Transcribe the entries below with complete accuracy, excluding the pictures.
===== DATA TO USE =====
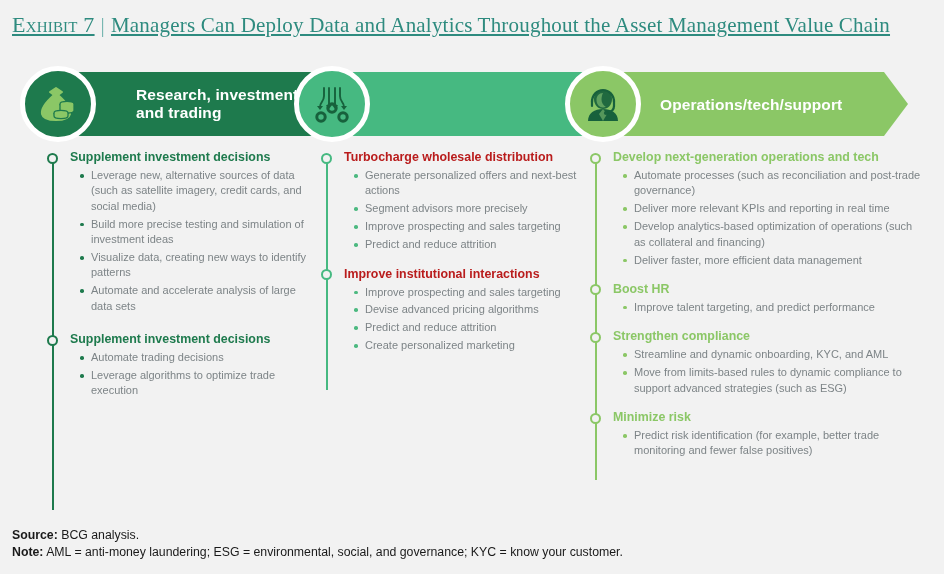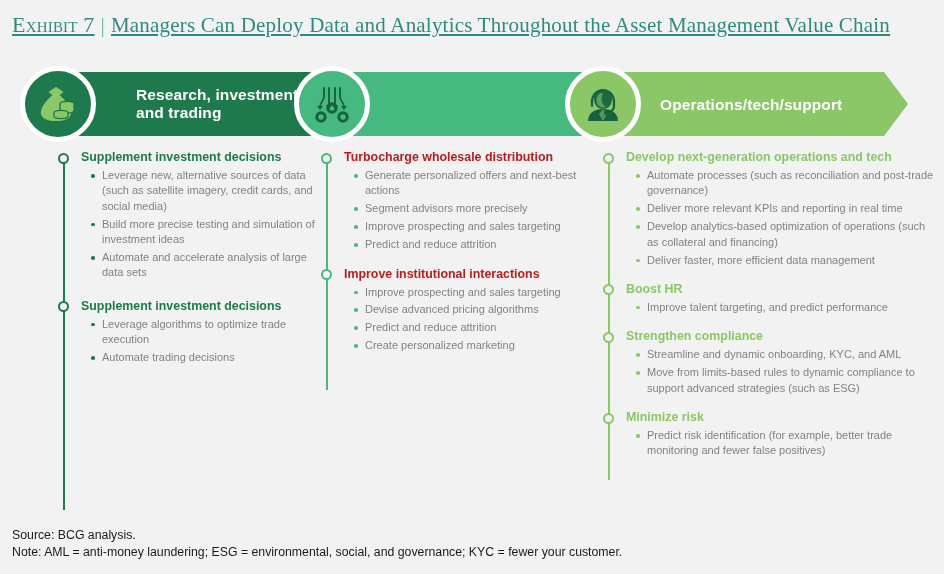"Supplement investment decisions" .col1 { left: 63px -> 52px }
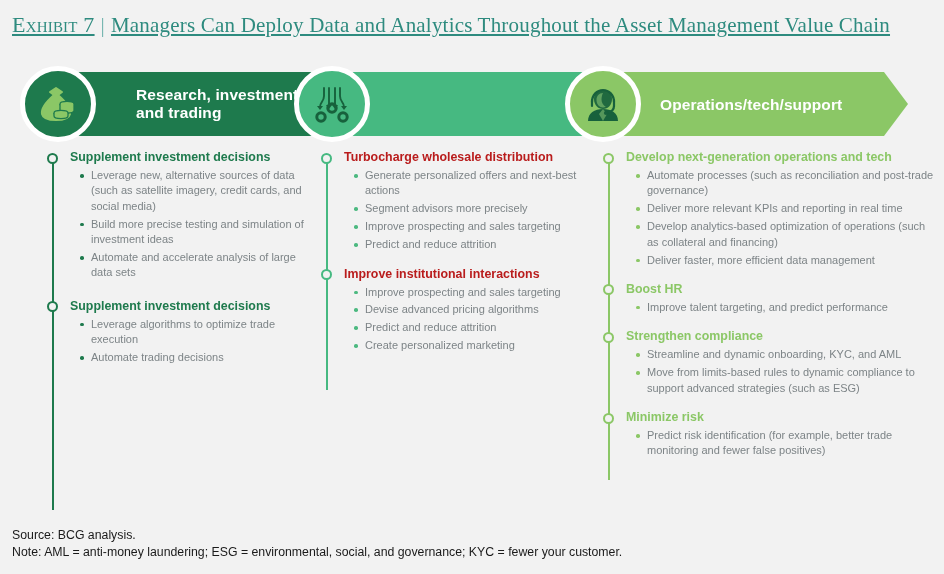"Develop next-generation operations and" .col3 { left: 608px -> 595px }
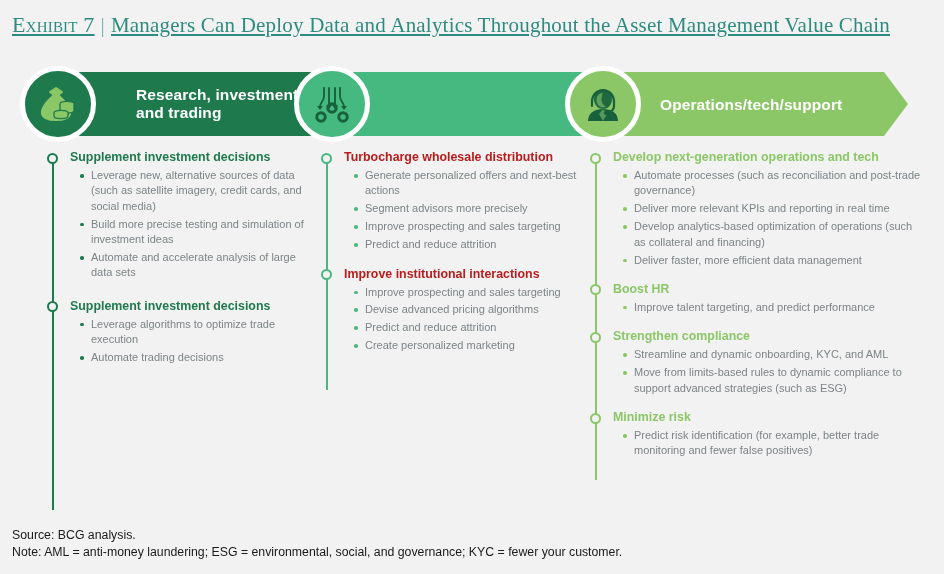"Visualize data, creating new ways" li { html: none -> <li>Visualize data, creating new ways to identify patterns</li> }
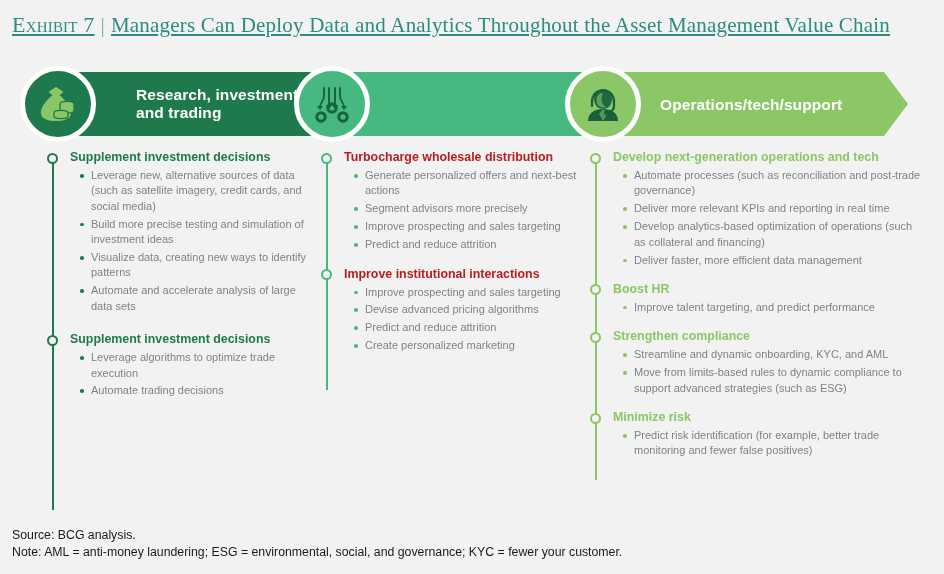"Leverage algorithms to optimize trade" li { order: before "Automate trading decisions" -> after "Automate trading decisions" }
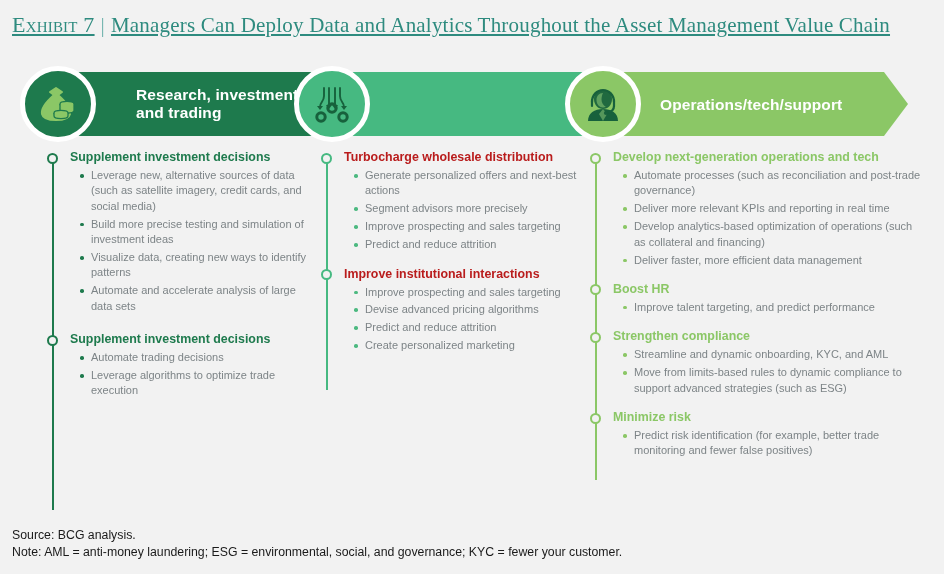"Source:" .footer b { font-weight: normal -> bold }
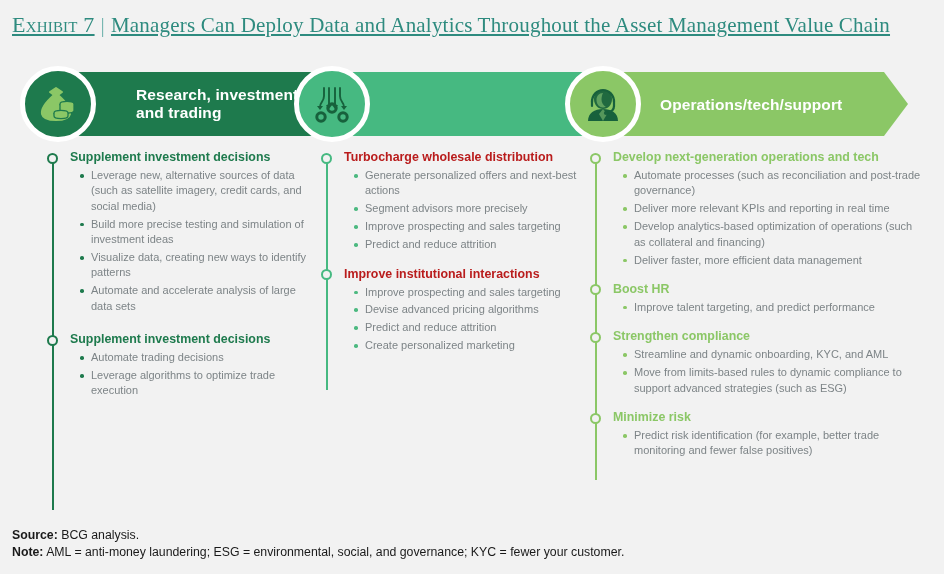"AML = anti-money laundering; ESG" span { text: fewer -> know }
=====
◆ RESULT BELOW
"Supplement investment decisions" .col1 { left: 63px -> 52px }
"Develop next-generation operations and" .col3 { left: 608px -> 595px }
"Visualize data, creating new ways" li { html: none -> <li>Visualize data, creating new ways to identify patterns</li> }
"Leverage algorithms to optimize trade" li { order: before "Automate trading decisions" -> after "Automate trading decisions" }
"Source:" .footer b { font-weight: normal -> bold }
"AML = anti-money laundering; ESG" span { text: fewer -> know }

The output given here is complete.